Museums are made for social media. Here are institutions that curate things that people are passionate about.
My local museum is the National Gallery of Victoria (NGV). On their social media accounts (Facebook, Twitter and Instagram) they do an excellent job of promoting what is going on at their two galleries (NGV International and The Ian Potter Centre: NGV Australia) and being sociable. However, they don’t ask followers any questions about their relationship to the art or the gallery.
In contrast, the MoMA in New York is interested in its followers thoughts:
Here’s a few ideas that could improve the NGV’s social presence.
- Unlike a lot of museums, the NGV permits visitors to take photos of the art. To integrate photos taken in the museum with the actual artworks, they could add an individual hashtag to each piece’s identification card.
For example, this painting by Gerhard Richter could be labelled #ngvrichterabstract. The paintings page on the NGV’s website could then use an application like Pixlee to collate the images from Twitter, Instagram and Facebook (Pixlee features pre-moderation).
Of course, the hashtag would also collate comments across the web, encouraging visitors to see the debate about the painting while they are in the gallery. (An app for the NGV would make this easier for visitors.)
Budding artists (eg school groups), who choose to respond to the painting with their own artwork, could also be encouraged to tag their representations for upload to the painting’s web page.
- The tourism board of Sweden do an interesting thing with Twitter. They created an account that is run by a different Swede each week.
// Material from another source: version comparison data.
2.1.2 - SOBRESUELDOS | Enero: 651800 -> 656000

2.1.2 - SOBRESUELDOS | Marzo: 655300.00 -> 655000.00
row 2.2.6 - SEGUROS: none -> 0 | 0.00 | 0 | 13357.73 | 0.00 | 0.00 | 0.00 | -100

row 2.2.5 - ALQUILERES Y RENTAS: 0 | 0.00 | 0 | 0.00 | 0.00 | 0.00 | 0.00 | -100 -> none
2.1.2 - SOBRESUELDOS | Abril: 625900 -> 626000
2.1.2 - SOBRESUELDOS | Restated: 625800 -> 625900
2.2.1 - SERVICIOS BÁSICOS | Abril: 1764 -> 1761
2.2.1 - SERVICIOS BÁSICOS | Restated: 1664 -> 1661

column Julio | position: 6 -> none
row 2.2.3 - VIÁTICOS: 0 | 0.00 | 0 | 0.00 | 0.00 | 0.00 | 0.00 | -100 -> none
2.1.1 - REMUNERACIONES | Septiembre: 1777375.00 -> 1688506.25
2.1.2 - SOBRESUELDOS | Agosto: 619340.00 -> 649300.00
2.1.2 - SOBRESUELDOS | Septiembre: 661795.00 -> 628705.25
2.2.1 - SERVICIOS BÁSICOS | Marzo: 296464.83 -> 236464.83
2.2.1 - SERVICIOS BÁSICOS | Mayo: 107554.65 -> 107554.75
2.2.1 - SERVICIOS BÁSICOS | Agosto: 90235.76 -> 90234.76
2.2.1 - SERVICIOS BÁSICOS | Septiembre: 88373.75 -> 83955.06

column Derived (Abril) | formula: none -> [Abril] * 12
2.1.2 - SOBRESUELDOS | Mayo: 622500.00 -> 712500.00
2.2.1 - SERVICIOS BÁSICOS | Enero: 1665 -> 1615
Likewise, the NGV could create another Twitter account and hand it over to staff, local artists, and regular visitors.
- Pinterest is the perfect social media platform for museums. It is visual and it is all about curation. Playing into that synergy, it would be interesting to see which artworks Pinterest users would curate from the museum to create their own exhibition space. A competition could even result in a temporary exhibition in the museum of a visitor’s selection.
Nordstrom has tested using feedback from Pinterest users’ pins to highlight the products in its stores.
Three ideas for social media for museums. Do you have any other ideas? Or have you seen a museum doing some interesting social media integration?